Required action: Please tally the lines in the records that include the word "burst" and answer with the bare number.

Material for this task:
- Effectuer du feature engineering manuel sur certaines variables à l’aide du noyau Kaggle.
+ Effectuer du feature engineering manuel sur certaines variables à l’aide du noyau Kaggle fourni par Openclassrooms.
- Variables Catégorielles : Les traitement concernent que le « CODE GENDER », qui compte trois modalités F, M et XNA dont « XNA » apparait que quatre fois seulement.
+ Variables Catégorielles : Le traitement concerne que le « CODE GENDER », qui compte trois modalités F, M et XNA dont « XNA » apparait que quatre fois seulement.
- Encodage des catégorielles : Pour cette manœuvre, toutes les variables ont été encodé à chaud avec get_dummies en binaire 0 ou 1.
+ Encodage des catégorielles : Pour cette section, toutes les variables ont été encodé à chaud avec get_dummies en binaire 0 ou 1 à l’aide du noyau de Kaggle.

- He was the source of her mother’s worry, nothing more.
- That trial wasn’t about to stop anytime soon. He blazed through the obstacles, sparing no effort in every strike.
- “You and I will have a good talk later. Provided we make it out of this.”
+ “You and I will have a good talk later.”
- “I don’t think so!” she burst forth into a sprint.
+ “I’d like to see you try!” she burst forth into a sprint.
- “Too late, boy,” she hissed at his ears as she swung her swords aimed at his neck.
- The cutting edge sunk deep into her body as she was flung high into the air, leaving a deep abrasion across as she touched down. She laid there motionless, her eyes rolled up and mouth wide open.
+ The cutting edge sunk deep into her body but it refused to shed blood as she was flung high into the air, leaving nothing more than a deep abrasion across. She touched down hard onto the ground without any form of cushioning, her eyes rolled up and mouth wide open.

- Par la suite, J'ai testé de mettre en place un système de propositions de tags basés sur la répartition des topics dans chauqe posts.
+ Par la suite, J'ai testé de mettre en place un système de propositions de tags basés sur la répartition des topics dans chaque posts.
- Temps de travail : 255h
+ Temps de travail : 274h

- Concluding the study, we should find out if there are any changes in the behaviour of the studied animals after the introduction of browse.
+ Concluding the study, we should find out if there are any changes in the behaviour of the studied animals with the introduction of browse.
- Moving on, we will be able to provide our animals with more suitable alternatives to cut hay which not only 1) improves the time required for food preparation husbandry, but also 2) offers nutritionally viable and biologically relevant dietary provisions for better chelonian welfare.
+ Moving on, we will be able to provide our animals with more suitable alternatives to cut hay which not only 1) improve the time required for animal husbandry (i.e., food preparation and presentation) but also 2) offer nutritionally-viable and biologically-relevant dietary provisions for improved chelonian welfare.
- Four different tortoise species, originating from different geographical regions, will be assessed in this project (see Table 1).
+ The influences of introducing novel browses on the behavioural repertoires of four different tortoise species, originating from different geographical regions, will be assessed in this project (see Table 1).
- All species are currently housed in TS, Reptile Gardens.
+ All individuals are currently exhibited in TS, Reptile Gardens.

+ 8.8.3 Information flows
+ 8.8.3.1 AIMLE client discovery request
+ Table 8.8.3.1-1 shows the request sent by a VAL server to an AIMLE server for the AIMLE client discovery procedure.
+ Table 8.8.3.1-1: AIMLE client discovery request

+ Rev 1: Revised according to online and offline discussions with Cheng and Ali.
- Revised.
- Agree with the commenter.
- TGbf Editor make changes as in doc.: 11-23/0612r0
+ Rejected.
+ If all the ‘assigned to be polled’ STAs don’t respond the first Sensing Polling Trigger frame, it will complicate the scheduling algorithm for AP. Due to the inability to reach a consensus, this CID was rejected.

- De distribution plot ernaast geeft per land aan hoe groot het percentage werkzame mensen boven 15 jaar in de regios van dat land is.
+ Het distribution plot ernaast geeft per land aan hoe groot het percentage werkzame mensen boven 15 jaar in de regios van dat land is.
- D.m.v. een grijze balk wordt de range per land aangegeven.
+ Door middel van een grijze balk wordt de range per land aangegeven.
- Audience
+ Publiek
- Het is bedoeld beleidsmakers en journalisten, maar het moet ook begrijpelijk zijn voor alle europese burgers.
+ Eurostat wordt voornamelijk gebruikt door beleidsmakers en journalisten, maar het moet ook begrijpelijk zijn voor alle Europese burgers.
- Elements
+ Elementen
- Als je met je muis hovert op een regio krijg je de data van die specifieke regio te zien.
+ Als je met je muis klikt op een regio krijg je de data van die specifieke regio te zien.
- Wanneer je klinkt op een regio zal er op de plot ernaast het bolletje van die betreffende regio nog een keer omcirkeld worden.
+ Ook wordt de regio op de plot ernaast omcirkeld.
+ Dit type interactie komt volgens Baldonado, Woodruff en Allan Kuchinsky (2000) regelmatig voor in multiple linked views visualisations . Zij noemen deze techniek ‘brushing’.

Response to the task: 2